**The task:** Beginning at the line that holds "in seconds, the", transcribe each line exactly through the end of the records, and leave any pictures out.
-- The records follows --
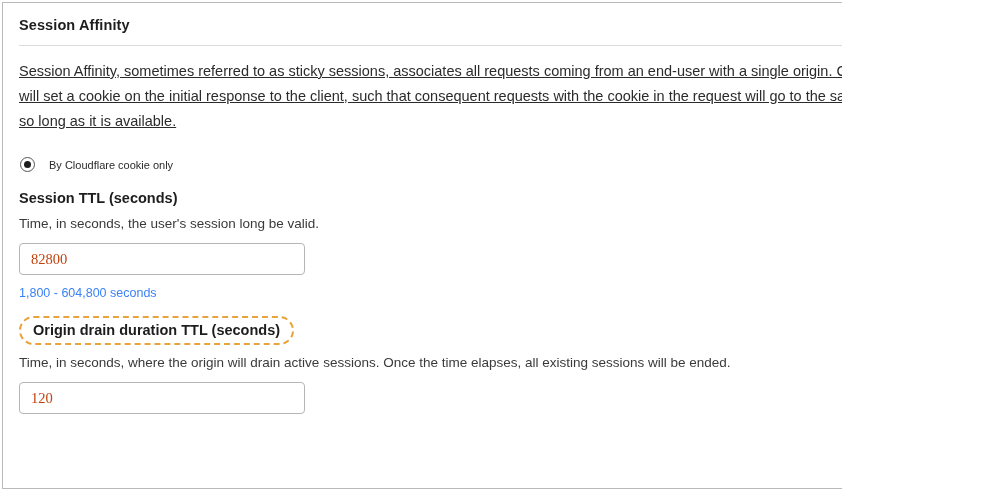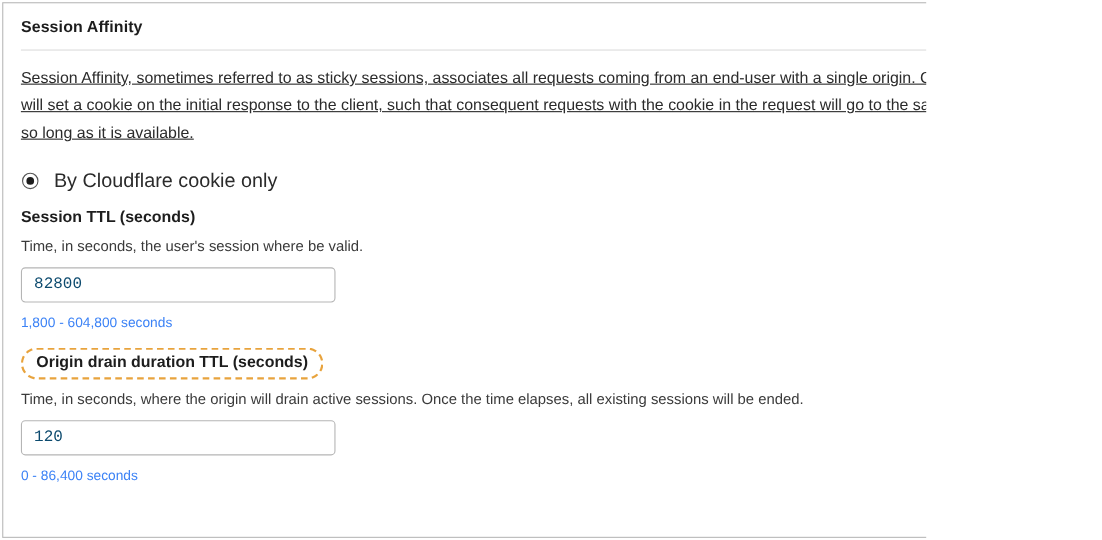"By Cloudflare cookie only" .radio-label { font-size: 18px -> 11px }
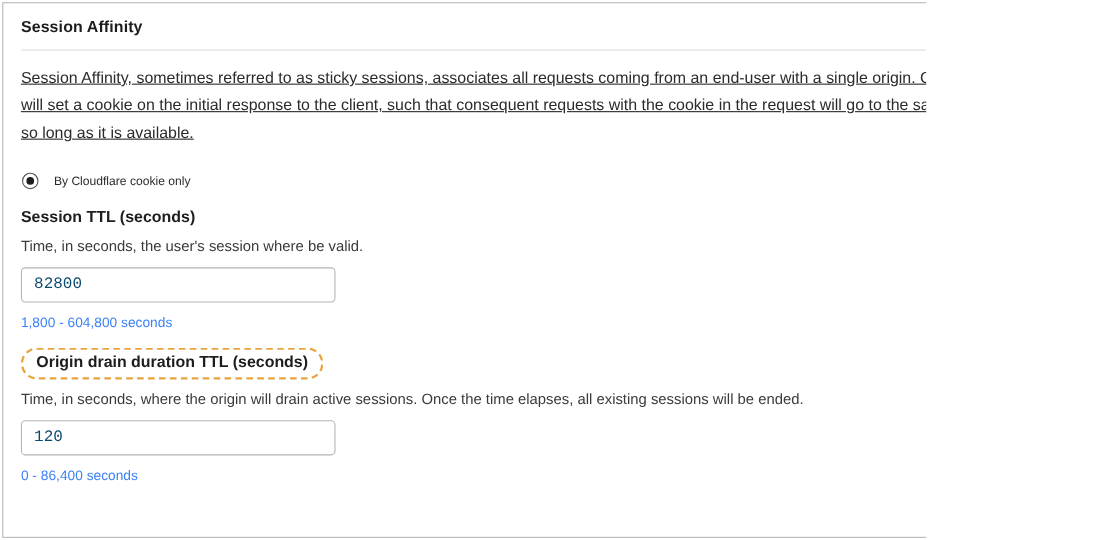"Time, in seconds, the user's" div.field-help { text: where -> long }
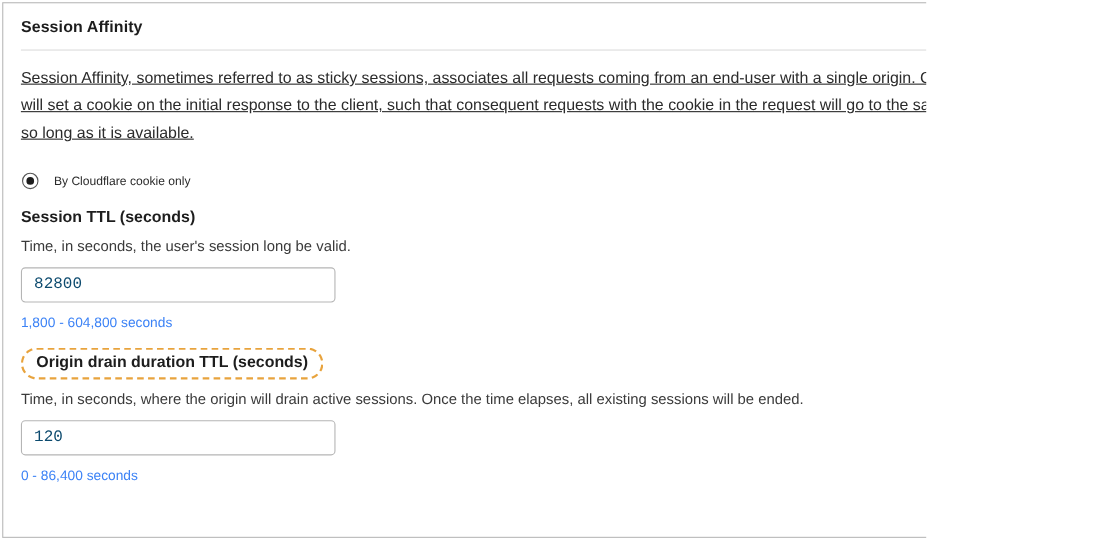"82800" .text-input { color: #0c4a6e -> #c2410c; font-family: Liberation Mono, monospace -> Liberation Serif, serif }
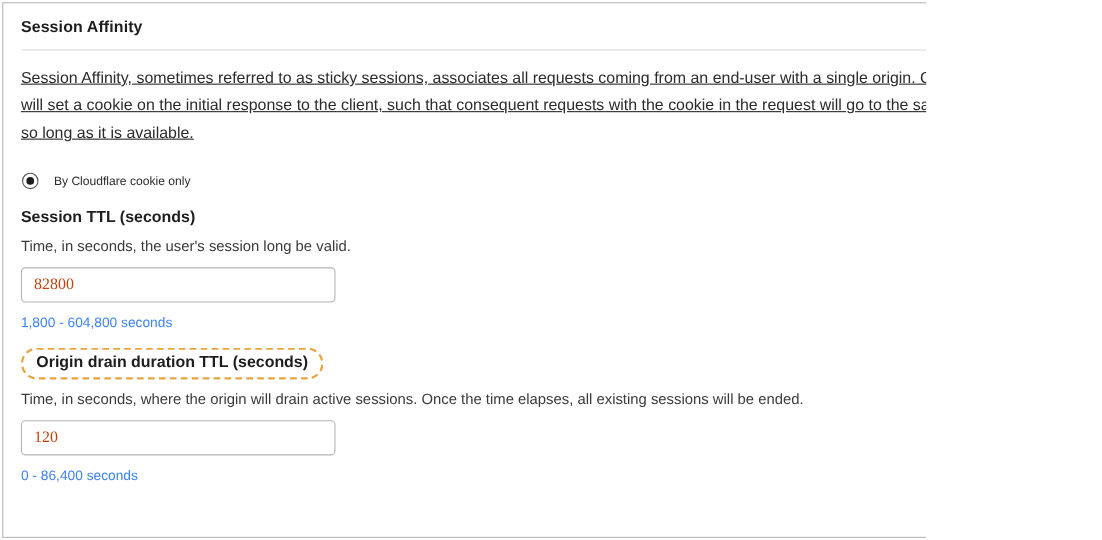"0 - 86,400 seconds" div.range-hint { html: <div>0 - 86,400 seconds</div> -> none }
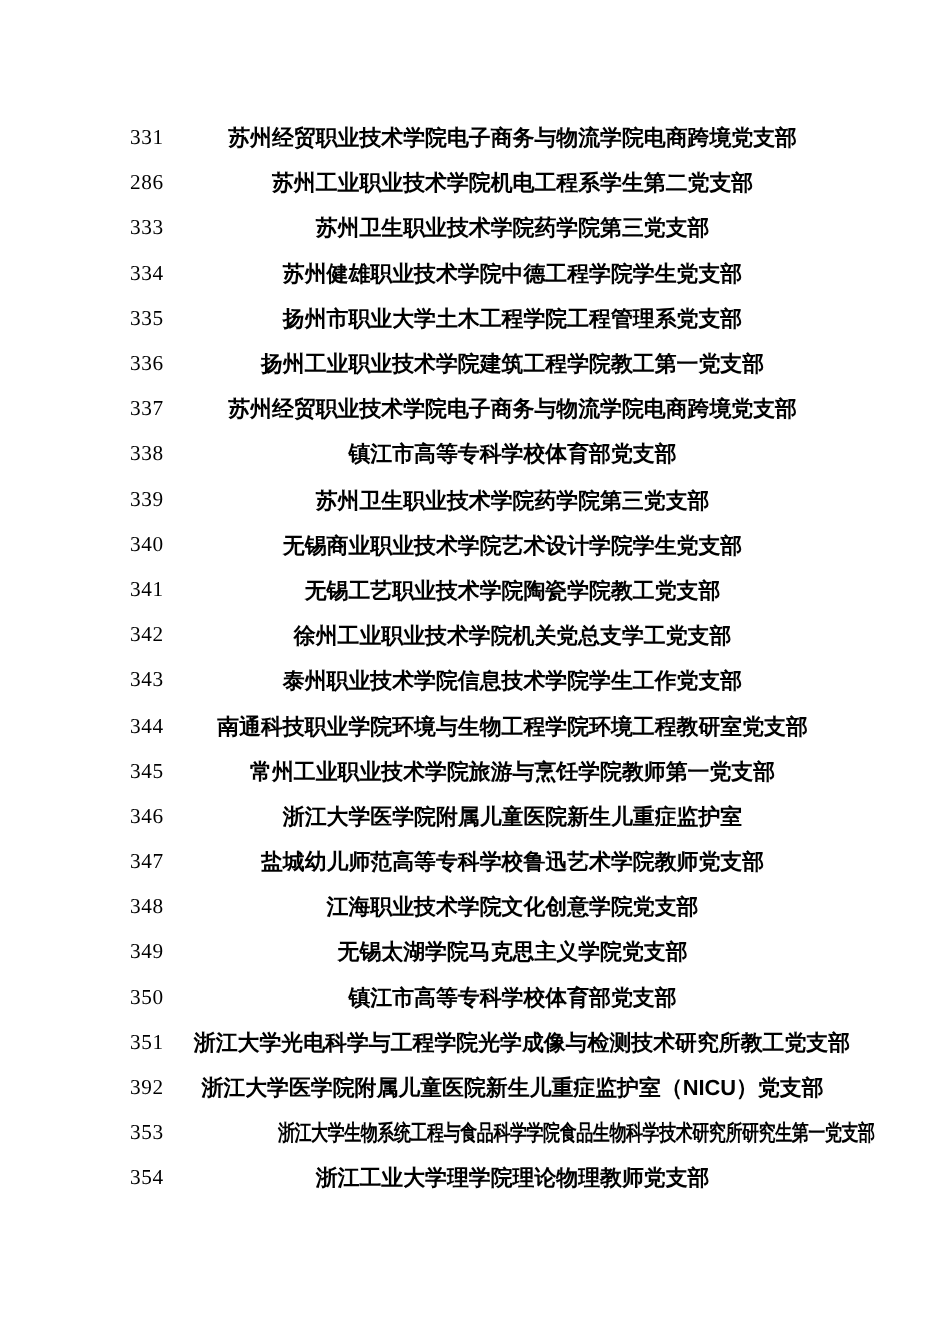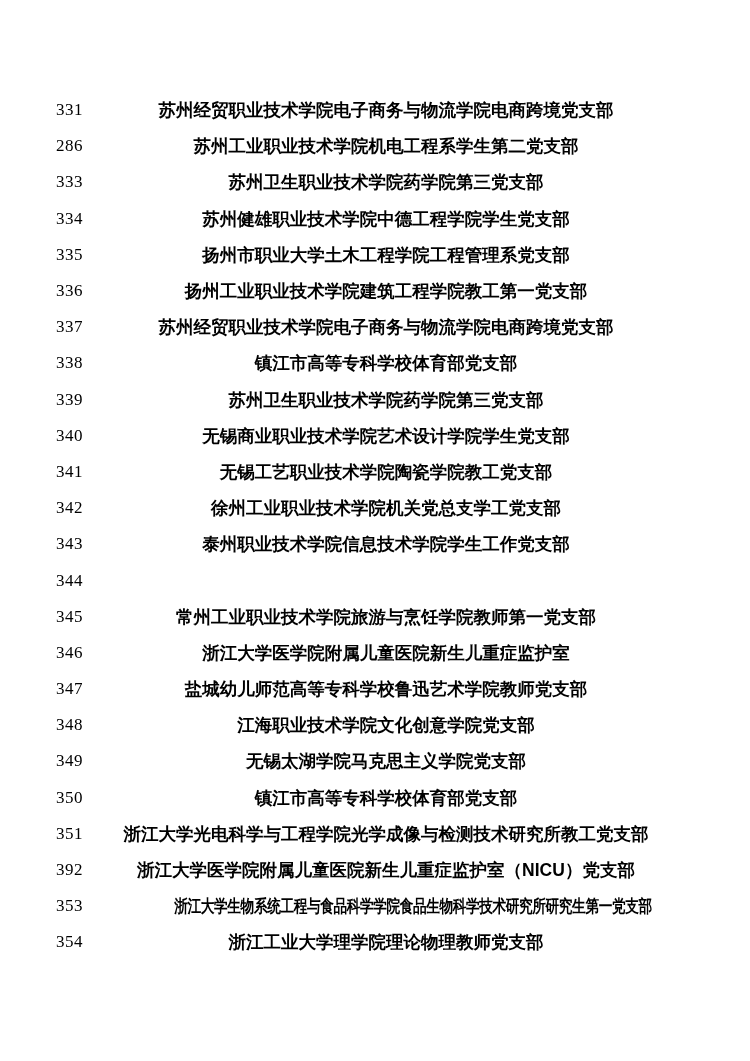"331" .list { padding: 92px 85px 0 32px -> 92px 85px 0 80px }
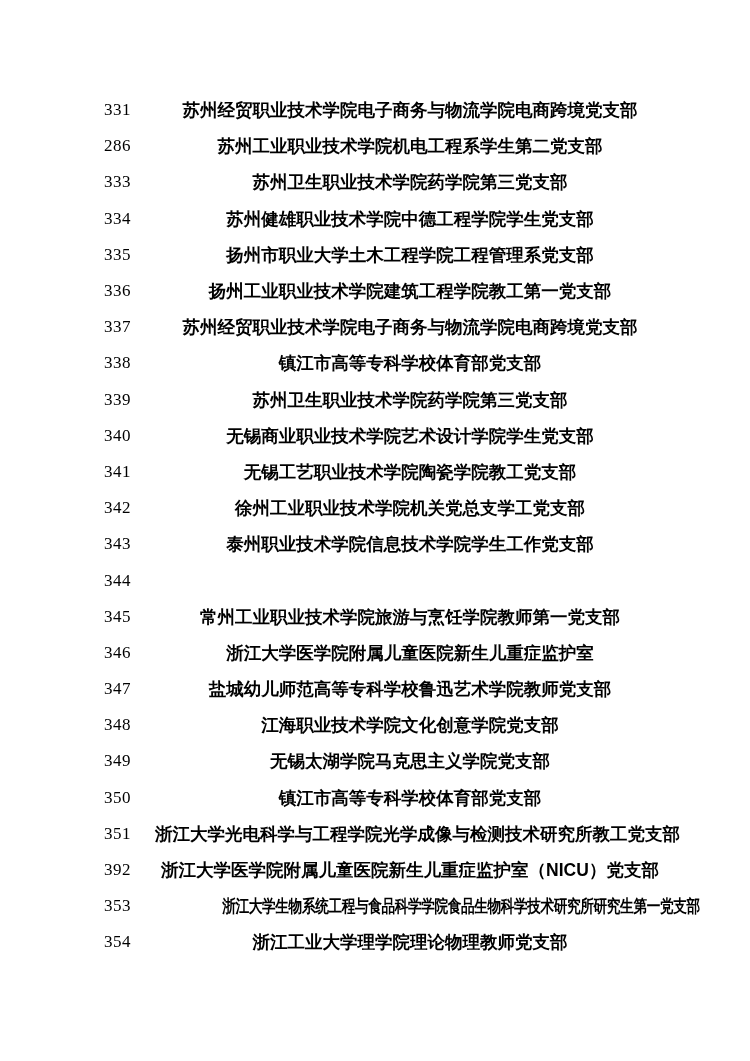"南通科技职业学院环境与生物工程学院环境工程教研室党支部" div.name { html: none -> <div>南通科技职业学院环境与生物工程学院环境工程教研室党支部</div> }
-- The records concluded --
**Answer section:**
"Time, in seconds, the user's" div.field-help { text: where -> long }
"82800" .text-input { color: #0c4a6e -> #c2410c; font-family: Liberation Mono, monospace -> Liberation Serif, serif }
"0 - 86,400 seconds" div.range-hint { html: <div>0 - 86,400 seconds</div> -> none }
"331" .list { padding: 92px 85px 0 32px -> 92px 85px 0 80px }
"南通科技职业学院环境与生物工程学院环境工程教研室党支部" div.name { html: none -> <div>南通科技职业学院环境与生物工程学院环境工程教研室党支部</div> }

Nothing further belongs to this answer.